Sukses

Inilah Pertolongan Pertama pada Korban Tersengat Listrik

Kakak Syahrini, Ridwan Zaelani, dikabarkan tewas akibat tersengat listrik. Kenali pertolongan pertama, agar tidak ada korban berikutnya.

Klikdokter.com, Jakarta Berita duka datang dari keluarga artis cantik, Syahrini. Selasa (25/9) lalu, Ridwan Zaelani, kakak kandung penyanyi yang baru saja menggelar konser bertajuk “Jambul Khatulistiwa” itu, diberitakan tutup usia akibat tersengat listrik tegangan tinggi. Ridwan mengalami luka bakar serius dan meninggal dunia di lokasi kejadian.

Luka bakar dan cedera akibat tersengat listrik seperti yang dialami oleh Ridwan disebabkan oleh adanya aliran listrik yang mengalir masuk ke dalam tubuh. Keadaan ini bisa terjadi akibat adanya kontak dengan bagian yang terbuka dari peralatan listrik, kabel, maupun sambaran petir.

Seseorang yang terkena sengatan listrik bisa mengalami kecacatan sementara atau permanen pada kulit, organ dalam tubuh, maupun jaringan tubuh lainnya. Tingkat kerusakan yang terjadi bergantung pada kekuatan serta durasi sengatan listrik.

Secara umum, sengatan listrik paling sering terjadi pada:

  • Anak yang menggigiti kabel listrik.
  • Peralatan rumah tangga atau benda metal yang tercolok listrik, semisal panggangan oven.
  • Pusat listrik (power supply) tidak dimatikan saat mereparasi atau memasang instalasi listrik.
  • Peralatan yang terhubung listrik terjatuh atau terendam air.

Gejala yang ditimbulkan pada sengatan listrik bergantung dari durasi kontak tubuh dengan listrik dan kekuatan listrik tersebut. Sengatan listrik dapat menyebabkan kontraksi otot yang berat, yang berujung pada cedera termasuk patah tulang. Gejala lainnya, antara lain:

  • Kesemutan atau baal
  • Kelemahan anggota tubuh
  • Luka bakar pada kulit
  • Nyeri kepala
  • Disorientasi
  • Turunnya tekanan darah
  • Kejang
  • Gangguan irama jantung (aritmia)
  • Henti napas dan jantung
  • Penurunan kesadaran hingga kematian
1 dari 2 halaman

Pertolongan pertama tersengat listrik

Seseorang yang menjadi korban sengatan listrik harus segera diberikan pertolongan. Adapun beberapa upaya yang bisa Anda lakukan jika mendapati adanya korban sengatan listrik, yaitu:

  • Segera hubungi layanan gawat darurat rumah sakit terdekat.
  • Jangan menyentuh orang yang tersengat listrik dengan tangan Anda.
  • Cabut sumber benda yang masih tercolok listrik atau matikan sumber listrik.
  • Jika Anda tidak dapat mematikan sumber listrik, cobalah untuk menggeser orang tersebut dari sumber listrik. Sebelum melakukan ini, pastikan Anda berdiri di permukaan yang kering―seperti di atas keset berbahan karet atau tumpukan buku. Anda juga bisa mendorong orang tersebut agar jauh dari sumber listrik dengan menggunakan benda berbahan kayu yang kering―misalnya gagang sapu.
  • Setelah berhasil menjauhkan orang tersebut dari sumber listrik, cobalah ajak berbicara dan cek responsnya sembari menunggu pertolongan medis datang.

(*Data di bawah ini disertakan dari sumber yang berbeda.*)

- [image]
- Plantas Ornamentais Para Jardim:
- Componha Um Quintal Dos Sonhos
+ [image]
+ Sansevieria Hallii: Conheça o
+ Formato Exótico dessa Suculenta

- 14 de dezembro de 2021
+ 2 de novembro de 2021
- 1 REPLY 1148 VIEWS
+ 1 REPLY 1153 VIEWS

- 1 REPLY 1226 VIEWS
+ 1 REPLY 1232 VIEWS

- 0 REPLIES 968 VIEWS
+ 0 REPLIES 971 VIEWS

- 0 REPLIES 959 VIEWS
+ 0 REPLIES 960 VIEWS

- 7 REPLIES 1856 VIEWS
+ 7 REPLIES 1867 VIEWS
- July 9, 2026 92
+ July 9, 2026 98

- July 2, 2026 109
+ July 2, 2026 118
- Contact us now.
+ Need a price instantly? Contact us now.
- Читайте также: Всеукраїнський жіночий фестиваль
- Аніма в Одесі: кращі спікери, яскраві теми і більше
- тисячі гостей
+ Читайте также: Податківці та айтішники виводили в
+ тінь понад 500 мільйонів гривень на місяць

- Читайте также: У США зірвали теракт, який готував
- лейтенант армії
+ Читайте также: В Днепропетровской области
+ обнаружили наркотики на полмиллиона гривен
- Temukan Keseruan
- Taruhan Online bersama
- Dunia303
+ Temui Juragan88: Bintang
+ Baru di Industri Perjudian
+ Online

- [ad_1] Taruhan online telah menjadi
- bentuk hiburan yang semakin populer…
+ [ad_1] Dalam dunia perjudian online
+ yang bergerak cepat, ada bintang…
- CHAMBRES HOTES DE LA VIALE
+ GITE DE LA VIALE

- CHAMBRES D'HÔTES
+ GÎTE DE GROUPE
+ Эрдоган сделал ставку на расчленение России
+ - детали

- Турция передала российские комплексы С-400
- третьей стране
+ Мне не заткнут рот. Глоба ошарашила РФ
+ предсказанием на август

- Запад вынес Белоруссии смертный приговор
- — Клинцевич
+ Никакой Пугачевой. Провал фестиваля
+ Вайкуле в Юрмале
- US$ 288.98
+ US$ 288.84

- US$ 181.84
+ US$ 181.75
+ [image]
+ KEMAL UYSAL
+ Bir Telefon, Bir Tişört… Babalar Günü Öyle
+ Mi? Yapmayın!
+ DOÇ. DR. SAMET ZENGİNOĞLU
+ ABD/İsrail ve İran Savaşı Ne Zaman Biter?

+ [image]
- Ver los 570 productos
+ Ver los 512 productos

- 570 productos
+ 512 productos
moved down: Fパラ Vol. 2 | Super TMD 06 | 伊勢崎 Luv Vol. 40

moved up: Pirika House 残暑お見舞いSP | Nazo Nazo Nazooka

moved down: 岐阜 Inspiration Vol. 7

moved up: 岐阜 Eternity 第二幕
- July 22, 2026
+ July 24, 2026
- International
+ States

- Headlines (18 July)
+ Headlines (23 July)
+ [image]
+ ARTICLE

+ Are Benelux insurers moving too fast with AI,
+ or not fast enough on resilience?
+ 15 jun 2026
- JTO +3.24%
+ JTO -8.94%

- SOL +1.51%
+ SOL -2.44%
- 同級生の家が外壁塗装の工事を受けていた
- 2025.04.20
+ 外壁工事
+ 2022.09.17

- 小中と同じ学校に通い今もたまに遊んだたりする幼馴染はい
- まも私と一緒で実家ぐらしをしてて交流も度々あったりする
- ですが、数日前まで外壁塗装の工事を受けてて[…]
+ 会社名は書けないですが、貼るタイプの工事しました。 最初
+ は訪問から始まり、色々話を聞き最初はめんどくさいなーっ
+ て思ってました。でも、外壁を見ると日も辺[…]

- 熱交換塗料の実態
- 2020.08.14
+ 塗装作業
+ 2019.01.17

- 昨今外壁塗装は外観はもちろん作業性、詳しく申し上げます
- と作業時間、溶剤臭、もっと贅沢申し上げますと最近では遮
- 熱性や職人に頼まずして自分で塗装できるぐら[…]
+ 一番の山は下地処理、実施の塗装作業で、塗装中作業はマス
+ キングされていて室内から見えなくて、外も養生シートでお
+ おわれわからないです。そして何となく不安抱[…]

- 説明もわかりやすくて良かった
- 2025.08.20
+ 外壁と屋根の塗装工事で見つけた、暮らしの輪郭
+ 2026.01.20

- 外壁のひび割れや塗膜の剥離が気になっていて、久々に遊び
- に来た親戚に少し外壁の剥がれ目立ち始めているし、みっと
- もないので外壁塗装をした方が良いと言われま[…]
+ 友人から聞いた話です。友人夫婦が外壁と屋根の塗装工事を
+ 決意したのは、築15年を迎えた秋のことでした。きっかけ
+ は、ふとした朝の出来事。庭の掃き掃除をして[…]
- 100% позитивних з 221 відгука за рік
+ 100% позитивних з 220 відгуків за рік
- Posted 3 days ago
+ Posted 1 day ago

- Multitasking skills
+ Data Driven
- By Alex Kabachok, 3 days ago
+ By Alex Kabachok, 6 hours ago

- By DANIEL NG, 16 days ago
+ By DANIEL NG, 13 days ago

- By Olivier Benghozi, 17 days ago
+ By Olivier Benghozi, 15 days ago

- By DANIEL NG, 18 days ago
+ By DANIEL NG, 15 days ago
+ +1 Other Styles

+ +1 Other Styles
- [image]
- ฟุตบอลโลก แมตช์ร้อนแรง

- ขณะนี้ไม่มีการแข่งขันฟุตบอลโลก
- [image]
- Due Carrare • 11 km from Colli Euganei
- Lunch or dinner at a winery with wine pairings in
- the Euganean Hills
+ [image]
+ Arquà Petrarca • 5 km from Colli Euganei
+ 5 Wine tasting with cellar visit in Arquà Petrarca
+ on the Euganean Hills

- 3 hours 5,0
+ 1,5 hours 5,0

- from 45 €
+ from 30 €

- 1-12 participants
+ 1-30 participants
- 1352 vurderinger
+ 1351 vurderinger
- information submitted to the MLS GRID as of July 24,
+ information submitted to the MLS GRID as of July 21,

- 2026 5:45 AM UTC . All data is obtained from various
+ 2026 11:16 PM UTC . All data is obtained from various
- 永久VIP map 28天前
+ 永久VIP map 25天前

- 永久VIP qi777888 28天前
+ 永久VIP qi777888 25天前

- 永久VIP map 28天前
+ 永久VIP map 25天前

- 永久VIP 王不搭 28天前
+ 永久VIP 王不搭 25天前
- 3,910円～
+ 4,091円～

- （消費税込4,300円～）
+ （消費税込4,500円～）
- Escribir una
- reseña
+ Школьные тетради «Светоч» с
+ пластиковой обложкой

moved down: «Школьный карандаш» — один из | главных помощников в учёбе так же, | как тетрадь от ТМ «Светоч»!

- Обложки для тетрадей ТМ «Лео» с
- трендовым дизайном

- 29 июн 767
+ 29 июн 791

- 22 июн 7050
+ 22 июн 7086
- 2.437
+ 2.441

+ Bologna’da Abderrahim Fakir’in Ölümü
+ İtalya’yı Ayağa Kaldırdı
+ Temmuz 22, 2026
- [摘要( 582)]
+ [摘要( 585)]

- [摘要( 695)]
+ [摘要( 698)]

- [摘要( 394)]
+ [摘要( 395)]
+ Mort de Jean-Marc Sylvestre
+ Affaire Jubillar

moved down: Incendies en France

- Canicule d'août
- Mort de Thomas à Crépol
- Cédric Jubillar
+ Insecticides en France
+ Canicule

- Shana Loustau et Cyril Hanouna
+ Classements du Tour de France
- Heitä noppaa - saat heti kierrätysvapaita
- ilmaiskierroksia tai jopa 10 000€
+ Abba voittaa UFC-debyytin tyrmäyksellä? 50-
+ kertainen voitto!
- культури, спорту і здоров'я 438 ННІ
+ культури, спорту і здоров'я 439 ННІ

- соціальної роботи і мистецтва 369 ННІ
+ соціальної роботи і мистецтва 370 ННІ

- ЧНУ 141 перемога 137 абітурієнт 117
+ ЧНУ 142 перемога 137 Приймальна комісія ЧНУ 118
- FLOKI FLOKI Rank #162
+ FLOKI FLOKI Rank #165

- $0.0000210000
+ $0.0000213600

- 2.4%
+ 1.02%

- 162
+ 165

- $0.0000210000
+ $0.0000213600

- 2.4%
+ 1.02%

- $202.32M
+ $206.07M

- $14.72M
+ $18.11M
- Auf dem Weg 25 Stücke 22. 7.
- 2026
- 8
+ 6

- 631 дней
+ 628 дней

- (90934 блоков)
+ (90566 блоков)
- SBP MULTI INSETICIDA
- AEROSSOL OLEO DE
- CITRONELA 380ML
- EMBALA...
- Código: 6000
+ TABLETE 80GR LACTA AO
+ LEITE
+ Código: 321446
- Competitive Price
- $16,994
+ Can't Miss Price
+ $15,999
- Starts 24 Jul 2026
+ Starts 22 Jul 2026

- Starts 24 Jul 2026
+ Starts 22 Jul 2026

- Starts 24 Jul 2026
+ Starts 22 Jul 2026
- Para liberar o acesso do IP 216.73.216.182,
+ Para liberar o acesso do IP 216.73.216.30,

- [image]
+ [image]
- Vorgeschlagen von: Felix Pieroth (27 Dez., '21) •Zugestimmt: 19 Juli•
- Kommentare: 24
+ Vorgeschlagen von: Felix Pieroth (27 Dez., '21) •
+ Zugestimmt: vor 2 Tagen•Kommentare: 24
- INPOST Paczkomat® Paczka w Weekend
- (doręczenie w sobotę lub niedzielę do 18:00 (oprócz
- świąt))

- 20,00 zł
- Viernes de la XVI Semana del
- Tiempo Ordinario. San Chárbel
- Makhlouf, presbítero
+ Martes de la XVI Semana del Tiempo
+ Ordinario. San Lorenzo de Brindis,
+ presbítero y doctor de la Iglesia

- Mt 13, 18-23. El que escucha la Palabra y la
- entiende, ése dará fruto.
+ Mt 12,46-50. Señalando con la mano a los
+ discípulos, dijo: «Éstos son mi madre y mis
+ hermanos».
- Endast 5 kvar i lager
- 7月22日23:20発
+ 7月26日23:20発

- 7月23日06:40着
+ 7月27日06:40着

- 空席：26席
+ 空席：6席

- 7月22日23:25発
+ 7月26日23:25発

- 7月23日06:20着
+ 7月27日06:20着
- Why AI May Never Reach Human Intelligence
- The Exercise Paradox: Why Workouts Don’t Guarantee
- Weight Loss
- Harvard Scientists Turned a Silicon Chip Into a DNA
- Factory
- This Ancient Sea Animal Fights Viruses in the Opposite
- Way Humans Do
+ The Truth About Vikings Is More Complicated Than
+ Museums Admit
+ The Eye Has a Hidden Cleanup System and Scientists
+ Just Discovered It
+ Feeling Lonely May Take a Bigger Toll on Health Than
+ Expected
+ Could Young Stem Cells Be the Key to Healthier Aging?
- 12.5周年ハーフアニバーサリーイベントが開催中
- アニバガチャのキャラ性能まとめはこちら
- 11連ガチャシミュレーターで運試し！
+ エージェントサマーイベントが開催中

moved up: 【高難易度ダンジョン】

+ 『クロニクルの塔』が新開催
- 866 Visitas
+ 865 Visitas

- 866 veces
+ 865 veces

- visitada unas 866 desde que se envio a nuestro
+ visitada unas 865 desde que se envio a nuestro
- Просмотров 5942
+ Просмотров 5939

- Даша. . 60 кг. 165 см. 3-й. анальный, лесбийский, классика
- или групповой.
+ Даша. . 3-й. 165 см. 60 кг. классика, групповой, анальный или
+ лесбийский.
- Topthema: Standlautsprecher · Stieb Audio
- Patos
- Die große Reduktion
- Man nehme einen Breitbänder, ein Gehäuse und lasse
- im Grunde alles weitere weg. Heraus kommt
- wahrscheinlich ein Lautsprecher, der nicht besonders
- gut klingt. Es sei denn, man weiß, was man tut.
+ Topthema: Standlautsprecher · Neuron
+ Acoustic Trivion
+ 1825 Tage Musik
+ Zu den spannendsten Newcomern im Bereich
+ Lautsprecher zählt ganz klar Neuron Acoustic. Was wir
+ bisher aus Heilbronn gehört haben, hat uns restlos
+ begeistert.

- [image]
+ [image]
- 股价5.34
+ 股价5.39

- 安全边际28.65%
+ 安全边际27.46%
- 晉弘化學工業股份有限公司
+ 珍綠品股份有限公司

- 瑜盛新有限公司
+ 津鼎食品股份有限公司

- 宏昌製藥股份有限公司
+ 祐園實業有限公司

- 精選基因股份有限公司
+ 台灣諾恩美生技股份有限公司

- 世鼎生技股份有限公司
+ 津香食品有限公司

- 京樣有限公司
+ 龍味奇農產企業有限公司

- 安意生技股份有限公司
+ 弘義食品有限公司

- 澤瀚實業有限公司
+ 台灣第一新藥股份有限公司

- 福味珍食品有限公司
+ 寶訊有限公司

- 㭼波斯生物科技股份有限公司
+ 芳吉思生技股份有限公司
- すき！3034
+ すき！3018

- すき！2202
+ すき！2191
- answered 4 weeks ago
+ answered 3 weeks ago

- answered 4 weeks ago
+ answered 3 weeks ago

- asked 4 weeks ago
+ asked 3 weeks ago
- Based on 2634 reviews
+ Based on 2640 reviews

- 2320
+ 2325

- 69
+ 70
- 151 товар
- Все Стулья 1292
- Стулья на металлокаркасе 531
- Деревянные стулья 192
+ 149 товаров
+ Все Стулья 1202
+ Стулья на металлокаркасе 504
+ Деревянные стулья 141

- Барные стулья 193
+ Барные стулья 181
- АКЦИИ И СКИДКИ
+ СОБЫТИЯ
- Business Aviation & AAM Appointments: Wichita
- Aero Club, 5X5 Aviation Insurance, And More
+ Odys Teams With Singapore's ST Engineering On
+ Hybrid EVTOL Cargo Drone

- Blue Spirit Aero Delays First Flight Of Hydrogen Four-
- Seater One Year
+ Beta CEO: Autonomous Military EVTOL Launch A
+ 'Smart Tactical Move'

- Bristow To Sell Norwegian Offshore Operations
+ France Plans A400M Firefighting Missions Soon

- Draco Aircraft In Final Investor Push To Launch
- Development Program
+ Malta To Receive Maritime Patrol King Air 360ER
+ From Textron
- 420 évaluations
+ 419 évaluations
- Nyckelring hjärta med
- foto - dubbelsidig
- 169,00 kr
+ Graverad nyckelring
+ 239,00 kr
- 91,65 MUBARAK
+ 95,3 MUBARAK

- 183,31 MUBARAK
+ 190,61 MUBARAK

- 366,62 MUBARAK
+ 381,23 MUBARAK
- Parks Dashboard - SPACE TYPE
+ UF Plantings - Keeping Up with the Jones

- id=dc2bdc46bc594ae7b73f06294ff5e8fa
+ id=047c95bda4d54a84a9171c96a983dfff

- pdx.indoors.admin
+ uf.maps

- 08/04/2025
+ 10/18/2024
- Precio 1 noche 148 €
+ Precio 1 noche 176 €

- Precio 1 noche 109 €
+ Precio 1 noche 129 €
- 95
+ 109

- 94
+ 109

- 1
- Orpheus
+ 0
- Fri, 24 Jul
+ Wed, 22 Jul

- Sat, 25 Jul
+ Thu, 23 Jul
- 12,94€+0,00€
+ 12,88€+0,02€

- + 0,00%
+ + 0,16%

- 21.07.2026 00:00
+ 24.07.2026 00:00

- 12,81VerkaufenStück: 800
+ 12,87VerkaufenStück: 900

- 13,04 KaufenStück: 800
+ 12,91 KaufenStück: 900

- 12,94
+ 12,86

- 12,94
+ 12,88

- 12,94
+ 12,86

Untuk mencegah terjadinya sengatan listrik, Anda sebaiknya:

  • Gunakan pengaman atau penutup colokan listrik yang aman untuk anak
  • Jauhkan sumber listrik, termasuk kabel, dari jangkauan anak.
  • Ikuti buku petunjuk saat sedang menggunakan peralatan yang tersambung dengan listrik. Selalu matikan sumber listrik saat akan mereparasi kabel.
  • Hindari menggunakan peralatan yang tersambung listrik saat mandi atau kondisi tubuh sedang basah.
  • Jangan pernah menyentuh peralatan listrik saat sedang menyentuh keran atau pipa air.
  • Saat sedang banyak petir, hindari tempat terbuka. Sebaiknya cari tempat berlindung atau hindari keluar rumah.

Dalam keadaan ringan, korban tersengat listrik dapat mengalami kerusakan kulit dan luka bakar. Sementara itu, jika yang terjadi adalah sengatan listrik tegangan tinggi seperti yang dialami oleh kakak Syahrini, Ridwan Zaelani, kematian mungkin tak bisa dihindari lagi. Namun, apa pun jenis sengatan yang terjadi, korban tetap perlu diberikan pertolongan pertama sebagai upaya menyelamatkan nyawa.